2.6. Obat Aterosklerosis Aterosklerosis sangat erat kaitannya dengan kadar kolesterol terutama keberadaan LDL (Low Density Lipoprotein) di dinding arteri. Untuk mengurangi risiko aterosklerosis dapat dilakukan dengan menyeimbangkan kadar kolesterol dalam darah (Kovala, 2005). Golongan obat yang paling sering digunakan untuk
18
terapi dislipidemia adalah golongan statin karena mekanisme kerjanya yang dapat menurunkan kadar LDL darah, serta memiliki efikasi dan keamanan yang paling baik dibandingkan obat kolesterol lainnya. Golongan statin dalam dapat menurunkan LDL hingga 18%-55% dan meningkatkan HDL 5%-15% (Cahyono, 2008). Statin mengganggu konversi HMG-CoA reduktase menjadi asam mevalonat dan menghambat 3-hidroksi-3-metilglutaril koenzim A (HMG-CoA) reduktase (Sukandar et al., 2009). Asam mevalonat merupakan prekursor kolesterol pada sintesis kolesterol. Ketika proses ini dihambat, maka terjadi peningkatkan regulasi reseptor LDL dan menurunkan kolesterol bebas (Thornton dan Holt, 2000). Efek statin dalam menstabilkan plak aterosklerosis adalah dengan mengurangi reaksi inflamasi serta mengurangi proliferasi otot polos.
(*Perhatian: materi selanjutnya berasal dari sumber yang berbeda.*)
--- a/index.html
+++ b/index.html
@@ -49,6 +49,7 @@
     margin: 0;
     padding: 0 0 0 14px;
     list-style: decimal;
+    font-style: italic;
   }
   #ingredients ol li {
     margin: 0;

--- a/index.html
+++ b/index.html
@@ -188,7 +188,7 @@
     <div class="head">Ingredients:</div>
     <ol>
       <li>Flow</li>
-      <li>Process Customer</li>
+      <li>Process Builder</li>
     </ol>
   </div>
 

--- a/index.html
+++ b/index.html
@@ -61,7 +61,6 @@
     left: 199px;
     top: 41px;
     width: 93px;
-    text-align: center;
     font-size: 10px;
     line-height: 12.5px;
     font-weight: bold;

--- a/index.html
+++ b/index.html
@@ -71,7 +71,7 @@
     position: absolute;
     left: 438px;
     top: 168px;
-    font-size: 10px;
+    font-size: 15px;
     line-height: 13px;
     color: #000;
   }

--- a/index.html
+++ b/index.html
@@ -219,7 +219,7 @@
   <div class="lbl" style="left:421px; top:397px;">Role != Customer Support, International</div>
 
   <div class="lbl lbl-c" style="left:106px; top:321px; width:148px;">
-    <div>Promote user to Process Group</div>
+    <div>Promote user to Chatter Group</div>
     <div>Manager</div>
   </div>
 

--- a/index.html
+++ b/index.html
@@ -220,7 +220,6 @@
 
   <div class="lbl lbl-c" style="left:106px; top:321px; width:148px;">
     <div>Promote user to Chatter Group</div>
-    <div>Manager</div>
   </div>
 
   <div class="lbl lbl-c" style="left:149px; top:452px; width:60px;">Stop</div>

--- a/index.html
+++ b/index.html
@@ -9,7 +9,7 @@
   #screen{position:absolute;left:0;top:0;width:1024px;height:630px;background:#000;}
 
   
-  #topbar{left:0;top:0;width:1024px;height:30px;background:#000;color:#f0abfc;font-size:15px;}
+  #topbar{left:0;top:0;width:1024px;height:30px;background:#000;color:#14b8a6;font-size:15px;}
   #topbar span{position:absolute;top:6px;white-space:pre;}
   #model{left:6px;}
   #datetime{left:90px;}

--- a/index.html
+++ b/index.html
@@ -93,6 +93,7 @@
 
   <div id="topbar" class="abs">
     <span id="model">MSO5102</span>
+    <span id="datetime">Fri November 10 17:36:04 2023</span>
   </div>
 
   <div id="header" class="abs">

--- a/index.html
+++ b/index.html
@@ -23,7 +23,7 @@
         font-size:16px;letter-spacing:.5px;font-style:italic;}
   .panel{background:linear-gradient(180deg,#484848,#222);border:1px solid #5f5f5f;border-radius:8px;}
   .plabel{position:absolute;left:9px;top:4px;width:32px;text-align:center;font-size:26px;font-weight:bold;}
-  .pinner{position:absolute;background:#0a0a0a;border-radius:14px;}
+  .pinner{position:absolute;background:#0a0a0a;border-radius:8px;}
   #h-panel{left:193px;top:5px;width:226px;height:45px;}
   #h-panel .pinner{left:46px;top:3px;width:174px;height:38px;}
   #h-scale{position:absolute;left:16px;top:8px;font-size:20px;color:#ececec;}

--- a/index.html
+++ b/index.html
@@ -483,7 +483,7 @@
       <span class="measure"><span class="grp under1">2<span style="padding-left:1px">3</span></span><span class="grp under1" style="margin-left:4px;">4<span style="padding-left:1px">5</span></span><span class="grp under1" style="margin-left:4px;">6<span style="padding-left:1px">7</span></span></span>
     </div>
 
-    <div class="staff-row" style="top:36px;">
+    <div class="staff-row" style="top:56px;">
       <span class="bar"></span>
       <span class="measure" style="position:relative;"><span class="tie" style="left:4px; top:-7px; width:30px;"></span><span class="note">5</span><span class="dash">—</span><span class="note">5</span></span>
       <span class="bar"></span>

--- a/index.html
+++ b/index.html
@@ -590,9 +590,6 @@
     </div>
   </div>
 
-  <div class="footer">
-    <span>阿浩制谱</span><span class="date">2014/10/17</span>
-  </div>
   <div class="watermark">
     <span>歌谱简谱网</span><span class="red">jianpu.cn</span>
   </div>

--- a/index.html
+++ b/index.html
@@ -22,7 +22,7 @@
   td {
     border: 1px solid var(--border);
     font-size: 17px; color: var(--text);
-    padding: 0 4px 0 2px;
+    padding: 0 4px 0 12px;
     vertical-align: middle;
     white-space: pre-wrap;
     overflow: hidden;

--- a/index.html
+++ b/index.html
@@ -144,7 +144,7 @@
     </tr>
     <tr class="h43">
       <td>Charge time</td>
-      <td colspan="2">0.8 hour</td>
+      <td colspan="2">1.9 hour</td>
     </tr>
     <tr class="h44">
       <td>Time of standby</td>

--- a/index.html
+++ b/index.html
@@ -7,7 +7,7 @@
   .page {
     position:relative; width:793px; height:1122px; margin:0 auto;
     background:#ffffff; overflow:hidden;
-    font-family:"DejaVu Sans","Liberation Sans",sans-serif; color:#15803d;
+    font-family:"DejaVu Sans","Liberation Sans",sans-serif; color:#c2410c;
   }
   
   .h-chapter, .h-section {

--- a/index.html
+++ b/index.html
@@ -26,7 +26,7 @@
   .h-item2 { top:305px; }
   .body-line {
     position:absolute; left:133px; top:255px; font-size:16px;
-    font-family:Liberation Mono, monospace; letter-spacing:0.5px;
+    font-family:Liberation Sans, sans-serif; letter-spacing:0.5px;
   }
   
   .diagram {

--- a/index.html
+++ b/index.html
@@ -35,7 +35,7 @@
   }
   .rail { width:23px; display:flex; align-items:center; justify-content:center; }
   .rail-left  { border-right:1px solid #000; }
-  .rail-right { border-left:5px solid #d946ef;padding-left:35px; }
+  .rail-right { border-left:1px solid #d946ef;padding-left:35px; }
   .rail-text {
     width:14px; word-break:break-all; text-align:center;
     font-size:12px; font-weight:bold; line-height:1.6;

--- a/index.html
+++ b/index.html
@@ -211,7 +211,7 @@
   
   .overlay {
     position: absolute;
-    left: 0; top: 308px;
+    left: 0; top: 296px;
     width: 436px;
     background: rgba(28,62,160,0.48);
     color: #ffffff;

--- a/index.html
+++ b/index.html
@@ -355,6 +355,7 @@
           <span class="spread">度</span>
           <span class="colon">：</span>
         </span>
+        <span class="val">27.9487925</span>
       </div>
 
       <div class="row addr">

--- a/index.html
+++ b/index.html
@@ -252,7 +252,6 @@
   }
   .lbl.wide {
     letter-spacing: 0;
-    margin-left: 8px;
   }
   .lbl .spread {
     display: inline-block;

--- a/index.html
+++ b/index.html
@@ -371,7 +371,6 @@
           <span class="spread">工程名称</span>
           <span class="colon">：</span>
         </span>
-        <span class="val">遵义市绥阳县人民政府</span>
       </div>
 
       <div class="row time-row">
Statin dapat menstabilkan plak karena dapat menghambat penetrasi monosit ke sel endotel, menghambat oksidasi LDL dan menghambat produksi protein matriks metalloproteinase (MMP) yang dihasilkan oleh makrofag (Rohman, 2007). Berdasarkan efektivitas atau kemampuan statin dalam menurunkan kadar LDL pada dosis awal, terdapat golongan statin yang dikelompokkan ke dalam aksi kuat menurunkan LDL yaitu atorvastatin (Oxford dan King, 2002).